« Habiller un coeur est un programme à caractère social qui vient en aide aux enfants défavorisés. Ce samedi 7 septembre 2017, la jeune structure a fait son baptême de feu au village SOS d’Abobo, en offrant des dons en nature pour le bien-être de ces enfants.

Je reviens sur une expérience qui m’a marqué le week-end dernier. J’ai participé au programme « Habiller un coeur » pour soutenir mon ami Karim Dagnogo. J’ai donc consacré ma matinée du précédent samedi aux enfants du Village SOS D’Abobo. Au début j’étais un peu réservé. C’était ma première fois de me rendre dans un centre pour personnes défavorisées. J’aime les enfants, mais je ne sais pas m’amuser avec eux. Du coup, j’attendais qu’ils m’approchent pour être moins maladroit avec eux.
Avec un peu de temps, je me suis laissé emporter par la convivialité et la sympathie des amis de Karim.
Dans ce centre, J’ai fait la rencontre des enfants orphelins de père et de mère, avec qui je me suis beaucoup amusé. Parmi ces nouveaux amis « Le beau » est celui qui s’est plus accroché à moi. Il doit avoir 5 ou 6 ans si je ne me trompe pas. Il s’est accroché à moi tout au long de la matinée. Surtout, parce que je lui ai remis de la banane et des arachides. Il ne m’a plus laissé du doigt comme d’autres enfants l’ont fait à Yannick Kabran, Sita Kouyaté, Sila Ramata, Andrew Saha et bien d’autres.
“Nous sommes venus avec un peu de bonheur pour nos petits frères. Sympathiser, rigoler et apprendre d’eux.” Karim Dagnogo, Président de « Habiller un cœur »
Habiller un coeur – Source : Facebook Karim DAGNOGO
Le programme était essentiellement constitué de divertissements pour les plus petits et d’un atelier de motivation pour les plus jeunes. Le tout couronné par une visite des différentes familles. Eh bien ! Ces enfants vivent en famille comme tout le monde. J’ai même entendu certains dires : « maman, grand frère ou grande sœur ». Pour vous dire qu’on a affaire à des gamins et des adolescents ordinaires.

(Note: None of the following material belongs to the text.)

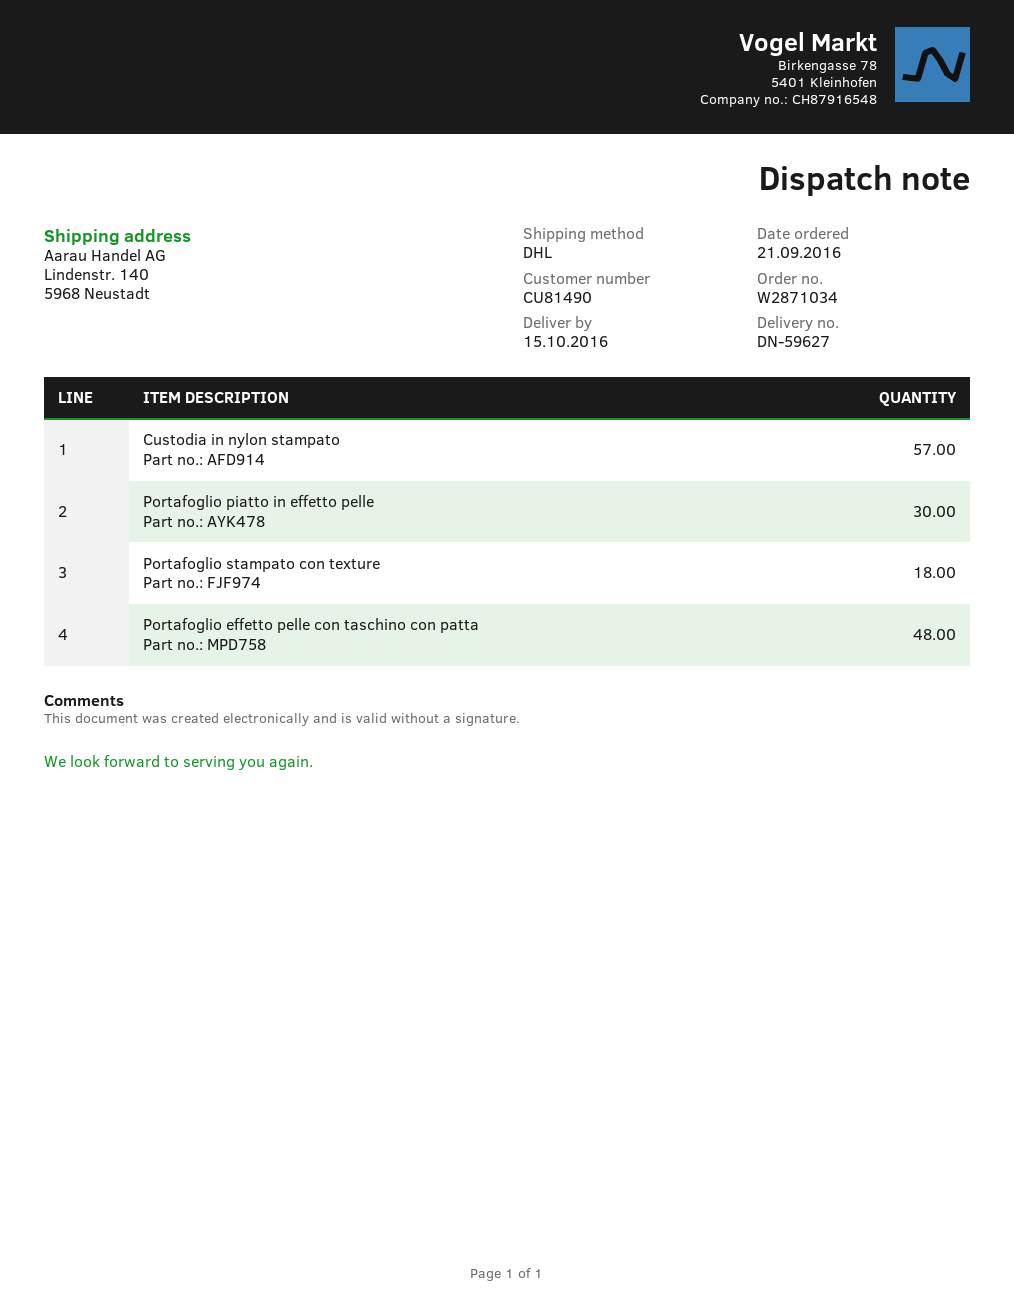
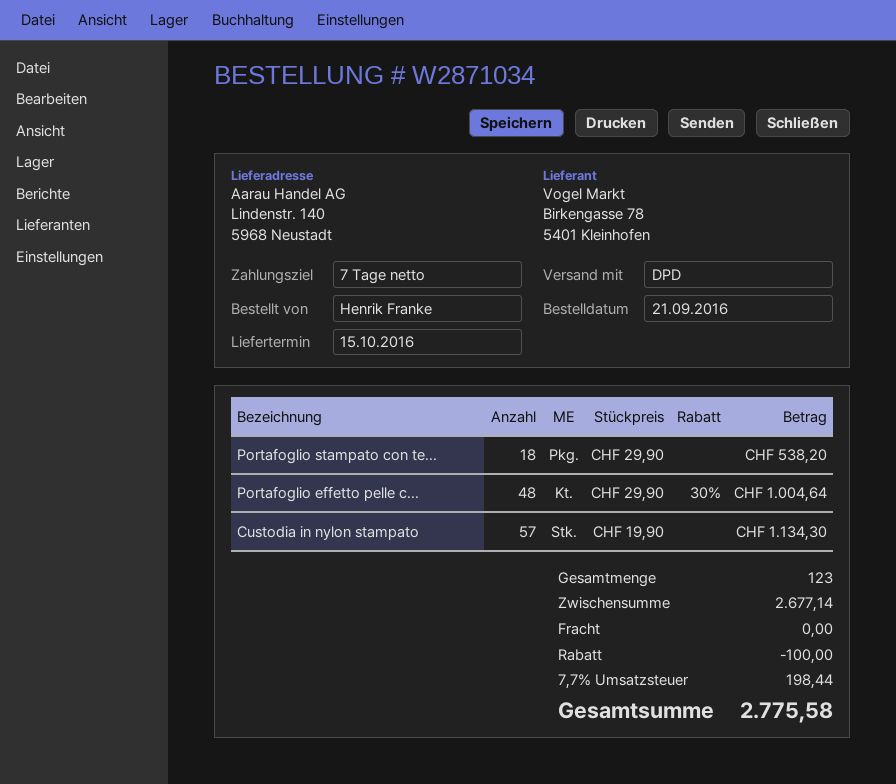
shipping method: DHL -> DPD
Portafoglio piatto in effetto pelle: 30 -> none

Pour leur éducation et leur développement social, des tatas sont à leurs petits soins. Chacune d’entre elles s’occupe d’un certains nombres d’enfants. Malgré cette modeste situation confortable, ils vivent des difficultés, vu qu’ils sont marginalisés par leurs amis. Surtout à l’école. C’est en cela, que Fonta Sidibé les a exhorté à être travailleurs, ambitieux et courageux afin de changer le regard de la société sur tous les enfants orphelins.
Je ne pense pas que notre petite visite pourra améliorer leur condition de vie. Néanmoins je crois que celle-ci les apportera du réconfort. Ils sauront qu’ils ne sont pas seuls dans cette aventure et qu’ils peuvent compter sur le programme « Habiller un cœur » qui s’est donné pour objectif d’aider les personnes en difficultés. Un projet qui m’a particulièrement séduit. Car partager c’est donner un sourire.